** Exercise objective **
Please output the following records exactly. Leave every image out.

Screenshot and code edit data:
____
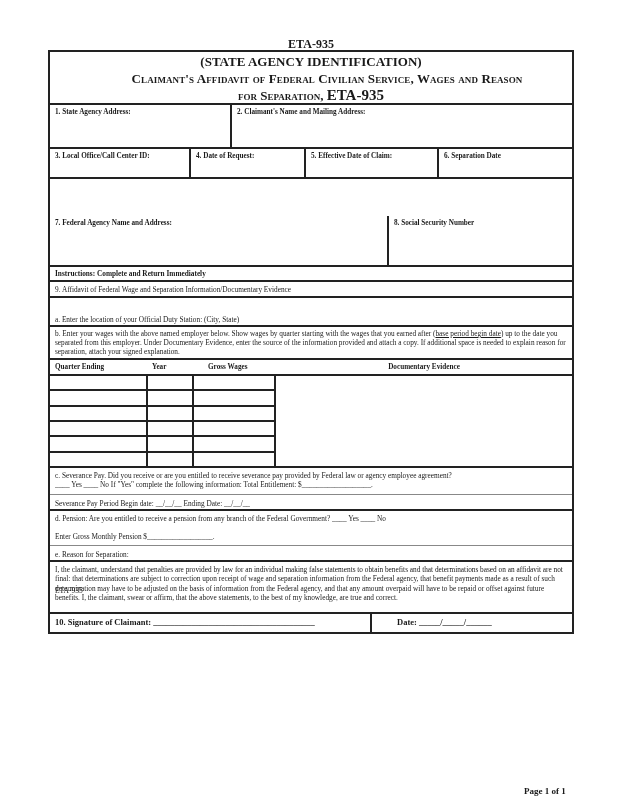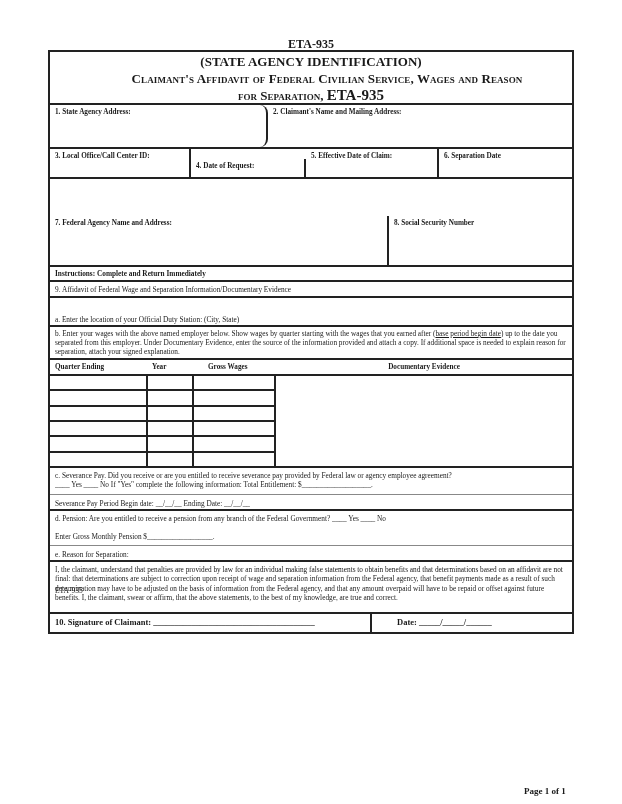--- a/index.html
+++ b/index.html
@@ -38,27 +38,27 @@
 <div class="top-code">ETA-935</div>
 
 <div class="form">
   <div class="title-box">
     <div class="title-line1">(STATE AGENCY IDENTIFICATION)</div>
     <div class="title-line2">Claimant's Affidavit of Federal Civilian Service, Wages and Reason</div>
     <div class="title-line3"><span>for Separation, </span><span class="big">ETA-935</span></div>
   </div>
 
   <div class="row" style="height:44px;">
-    <div class="cell" style="width:218px;border-radius:8px;"><span>1.  State Agency Address:</span></div>
+    <div class="cell" style="width:182px;"><span>1.  State Agency Address:</span></div>
     <div class="cell" style="flex:1;"><span>2.  Claimant's Name and Mailing Address:</span></div>
   </div>
 
   <div class="row" style="height:30px;">
     <div class="cell" style="width:141px;"><span>3. Local Office/Call Center ID:</span></div>
-    <div class="cell" style="width:115px;margin-top:10px;"><span>4. Date of Request:</span></div>
+    <div class="cell" style="width:115px;"><span>4. Date of Request:</span></div>
     <div class="cell" style="width:133px;"><span>5. Effective Date of Claim:</span></div>
     <div class="cell" style="flex:1;"><span>6. Separation Date</span></div>
   </div>
 
   <div class="row" style="height:51px;margin-top:37px;">
     <div class="cell" style="width:339px;"><span>7. Federal Agency Name and Address:</span></div>
     <div class="cell" style="flex:1;"><span>8. Social Security Number</span></div>
   </div>
 
   <div class="line bold" style="height:15px; padding-top:2px;">Instructions: Complete and Return Immediately</div>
____
** Finished task **
--- a/index.html
+++ b/index.html
@@ -38,27 +38,27 @@
 <div class="top-code">ETA-935</div>
 
 <div class="form">
   <div class="title-box">
     <div class="title-line1">(STATE AGENCY IDENTIFICATION)</div>
     <div class="title-line2">Claimant's Affidavit of Federal Civilian Service, Wages and Reason</div>
     <div class="title-line3"><span>for Separation, </span><span class="big">ETA-935</span></div>
   </div>
 
   <div class="row" style="height:44px;">
-    <div class="cell" style="width:218px;border-radius:8px;"><span>1.  State Agency Address:</span></div>
+    <div class="cell" style="width:182px;"><span>1.  State Agency Address:</span></div>
     <div class="cell" style="flex:1;"><span>2.  Claimant's Name and Mailing Address:</span></div>
   </div>
 
   <div class="row" style="height:30px;">
     <div class="cell" style="width:141px;"><span>3. Local Office/Call Center ID:</span></div>
-    <div class="cell" style="width:115px;margin-top:10px;"><span>4. Date of Request:</span></div>
+    <div class="cell" style="width:115px;"><span>4. Date of Request:</span></div>
     <div class="cell" style="width:133px;"><span>5. Effective Date of Claim:</span></div>
     <div class="cell" style="flex:1;"><span>6. Separation Date</span></div>
   </div>
 
   <div class="row" style="height:51px;margin-top:37px;">
     <div class="cell" style="width:339px;"><span>7. Federal Agency Name and Address:</span></div>
     <div class="cell" style="flex:1;"><span>8. Social Security Number</span></div>
   </div>
 
   <div class="line bold" style="height:15px; padding-top:2px;">Instructions: Complete and Return Immediately</div>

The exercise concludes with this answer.